MALI SAHEL BURKINA

Mali : Consolider l’autorité et affirmer la puissance face aux menaces du Sahel

A LA UNE SECURITE

À l’orée de 2026, le Sahel se présente comme un territoire où la souveraineté des États se mesure à la capacité de protéger ses infrastructures, ses corridors économiques et ses populations. Le dernier rapport de l’International Crisis Group, Ten Conflicts to Watch in 2026, place le Mali et le Burkina Faso sous un prisme de surveillance quasi permanente, soulignant l’évolution des dynamiques sécuritaires et économiques. Mais ce type de lecture, si attentive soit-elle, illustre également une posture trop fréquente : celle d’organismes internationaux qui se positionnent en prescripteurs et en prophètes des crises africaines, prétendant anticiper le déroulé des événements comme s’ils détenaient la clé de la souveraineté des États concernés. Ces institutions observent, analysent, spéculent, mais leur autorité n’est ni élective ni locale. La véritable responsabilité appartient aux États africains, seuls légitimes à sécuriser leurs populations et à garantir l’intégrité de leurs institutions.

Au Mali, les actions du Jama’at Nusrat al-Islam wal-Muslimin démontrent une stratégie ciblée : perturber les axes routiers, les infrastructures et les chaînes d’approvisionnement reliant la capitale aux régions et aux pays voisins. Ces attaques, bien que localisées, ont un effet déstabilisateur sur la logistique et l’économie, constituant une pression indirecte sur l’État. Bamako conserve son autorité sur les centres urbains, mais la vulnérabilité des corridors stratégiques révèle un point critique ; la sécurité n’est pas seulement une nécessité opérationnelle, elle est la pierre angulaire de la souveraineté nationale. Au Burkina Faso, la logique est comparable : perturbations des routes secondaires, attaques sur les localités périphériques et contraintes sur la mobilité des populations.

Face à ces défis, les autorités maliennes et burkinabés doivent agir avec la plus grande détermination en renforçant la sécurité des axes stratégiques, protéger les populations et les infrastructures essentielles, et affirmer la puissance de l’État. La vigilance ne suffit plus ; elle doit se traduire par des actions concrètes, coordonnées et décisives, pour que la souveraineté ne soit pas seulement proclamée mais effectivement exercée.

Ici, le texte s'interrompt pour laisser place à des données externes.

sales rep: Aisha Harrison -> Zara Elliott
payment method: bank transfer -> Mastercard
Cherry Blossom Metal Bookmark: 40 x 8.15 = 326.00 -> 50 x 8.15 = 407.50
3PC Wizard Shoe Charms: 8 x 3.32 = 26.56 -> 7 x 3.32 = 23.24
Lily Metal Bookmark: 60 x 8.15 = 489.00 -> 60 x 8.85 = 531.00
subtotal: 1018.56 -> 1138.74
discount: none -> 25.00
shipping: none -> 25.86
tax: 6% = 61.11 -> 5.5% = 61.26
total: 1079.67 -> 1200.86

Les observateurs internationaux peuvent prédire, spéculer et produire des rapports, mais l’avenir de ces nations se décide sur le terrain, dans les villes, sur les routes et au cœur des institutions. La sécurité et la puissance sont des obligations souveraines.

Seuls ceux qui prennent en main leur destin sécuritaire imposent aux crises leurs propres règles et font de la souveraineté un instrument de puissance durable.